Article ID Journal Published Year Pages File Type
1046174 Quaternary Research 2006 9 Pages PDF
Abstract

The early Holocene climate of the North Atlantic region was influenced by two boundary conditions that were fundamentally different from the present: the presence of the decaying Laurentide Ice Sheet (LIS) and higher than present summer solar insolation. In order to assess spatial and temporal patterns of Holocene climate evolution across this region, we collated quantitative paleotemperature records at sub-millennial resolution and synthesized their temporal variability using principal components analysis (PCA).
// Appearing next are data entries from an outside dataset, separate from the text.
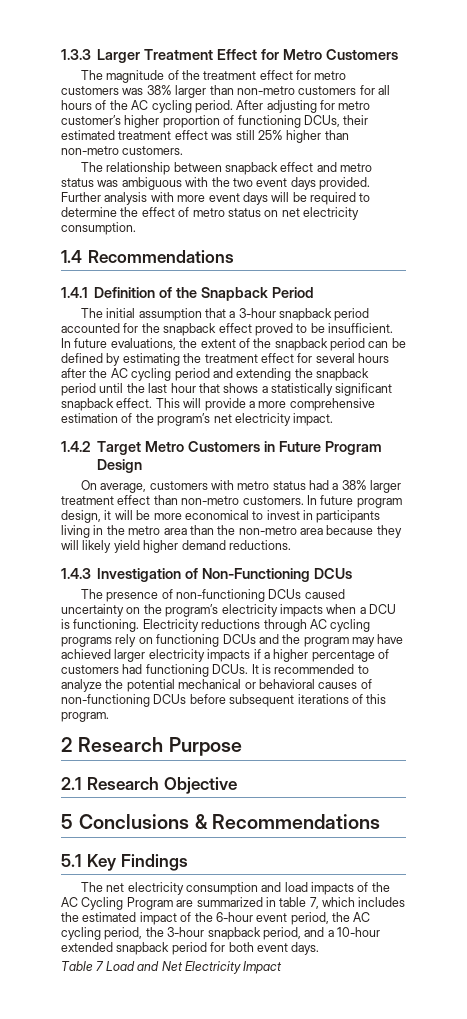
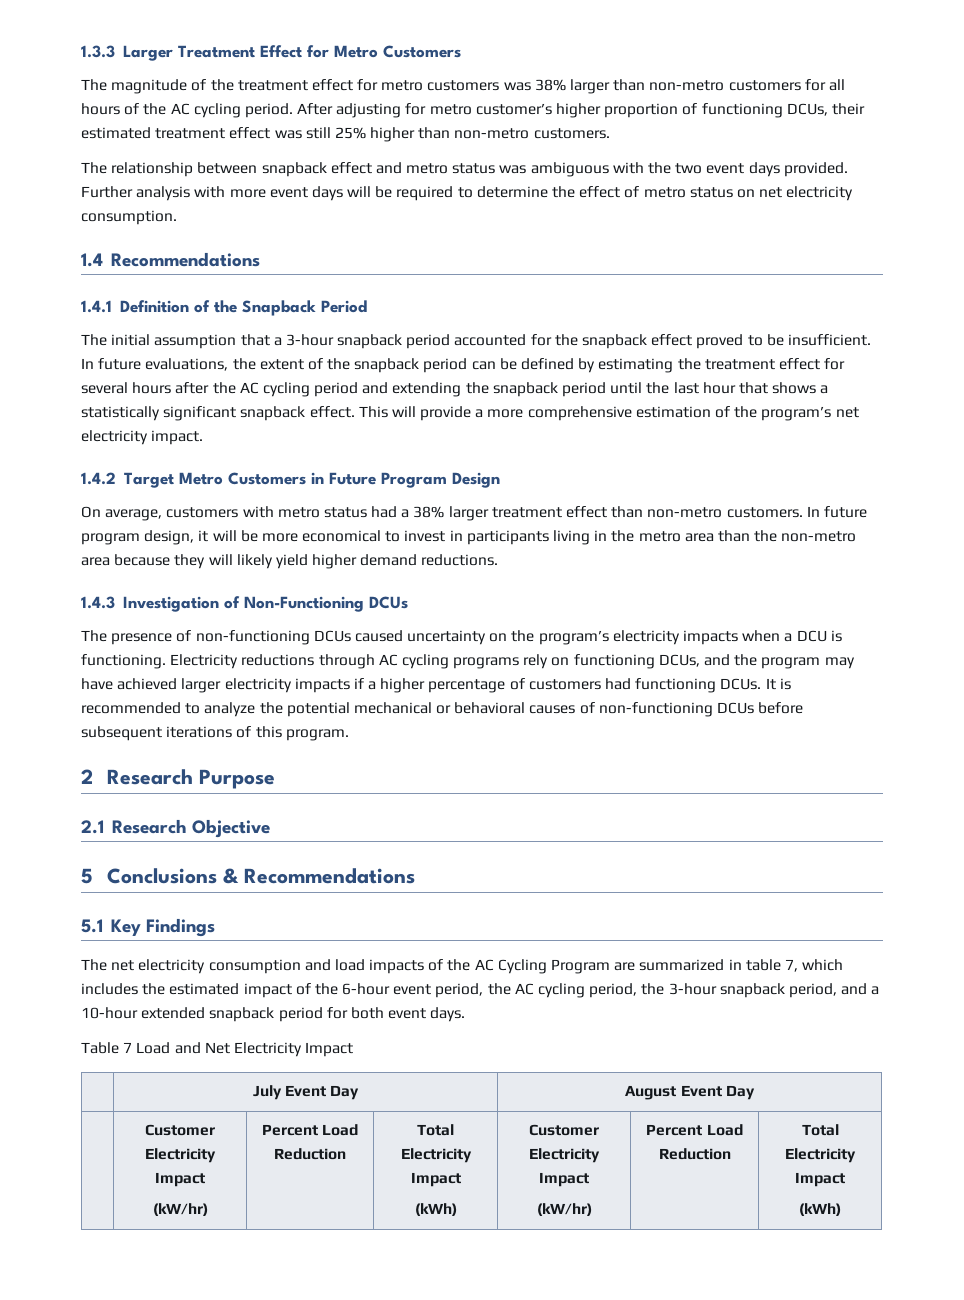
- Electricity reductions through AC cycling programs rely on functioning DCUs and the program may have achieved larger electricity impacts if a higher percentage of customers had functioning DCUs.
+ Electricity reductions through AC cycling programs rely on functioning DCUs, and the program may have achieved larger electricity impacts if a higher percentage of customers had functioning DCUs.
+ | July Event Day | August Event Day
+ | Customer Electricity Impact
+ (kW/hr) | Percent Load Reduction | Total Electricity Impact
+ (kWh) | Customer Electricity Impact
+ (kW/hr) | Percent Load Reduction | Total Electricity Impact
+ (kWh)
The analysis reveals considerable spatial variability, most notably in the time-transgressive expression of the Holocene thermal maximum (HTM). Most of the region, but especially areas peripheral to the Labrador Sea and hence closest to the locus of LIS disintegration, experienced maximum Holocene temperatures that lagged peak summer insolation by 1000–3000 years. Many sites from the northeastern North Atlantic sector, including the Nordic Seas and Scandinavia, either warmed in phase with maximum summer insolation (11,000–9000 years ago) or were less strongly lagged than the Baffin Bay–Labrador Sea region. These spatially complex patterns of Holocene climate development, which are defined by the PCA, resulted from the interplay between final decay of the LIS and solar insolation forcing.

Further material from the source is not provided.